Exercise directions
What is needed is an exact copy of the lines in the listing below, from the one with "shipping: none -> 42.00" up to and including the one with "total: 16726.64 -> 16705.22", with no other lines.
---
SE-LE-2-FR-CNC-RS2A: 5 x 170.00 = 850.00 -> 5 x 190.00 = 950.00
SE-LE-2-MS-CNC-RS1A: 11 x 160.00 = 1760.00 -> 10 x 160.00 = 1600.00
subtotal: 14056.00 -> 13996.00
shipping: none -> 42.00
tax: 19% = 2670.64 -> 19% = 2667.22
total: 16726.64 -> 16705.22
---
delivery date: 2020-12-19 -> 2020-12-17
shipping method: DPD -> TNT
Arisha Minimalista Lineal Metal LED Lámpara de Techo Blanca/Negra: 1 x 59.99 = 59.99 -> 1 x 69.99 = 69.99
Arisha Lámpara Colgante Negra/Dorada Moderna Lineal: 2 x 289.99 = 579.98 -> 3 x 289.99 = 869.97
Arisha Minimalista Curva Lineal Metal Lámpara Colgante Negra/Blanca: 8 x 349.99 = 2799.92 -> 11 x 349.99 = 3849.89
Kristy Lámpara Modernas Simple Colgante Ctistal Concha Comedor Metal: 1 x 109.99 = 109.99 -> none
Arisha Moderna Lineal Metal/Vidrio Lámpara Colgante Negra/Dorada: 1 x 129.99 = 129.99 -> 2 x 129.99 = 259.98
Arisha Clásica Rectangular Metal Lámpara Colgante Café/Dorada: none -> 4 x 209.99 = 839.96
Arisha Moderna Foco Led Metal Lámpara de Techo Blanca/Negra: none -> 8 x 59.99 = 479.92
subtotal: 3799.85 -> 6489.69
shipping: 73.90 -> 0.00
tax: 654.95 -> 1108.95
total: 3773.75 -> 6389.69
---
Result of this task
shipping: none -> 42.00
tax: 19% = 2670.64 -> 19% = 2667.22
total: 16726.64 -> 16705.22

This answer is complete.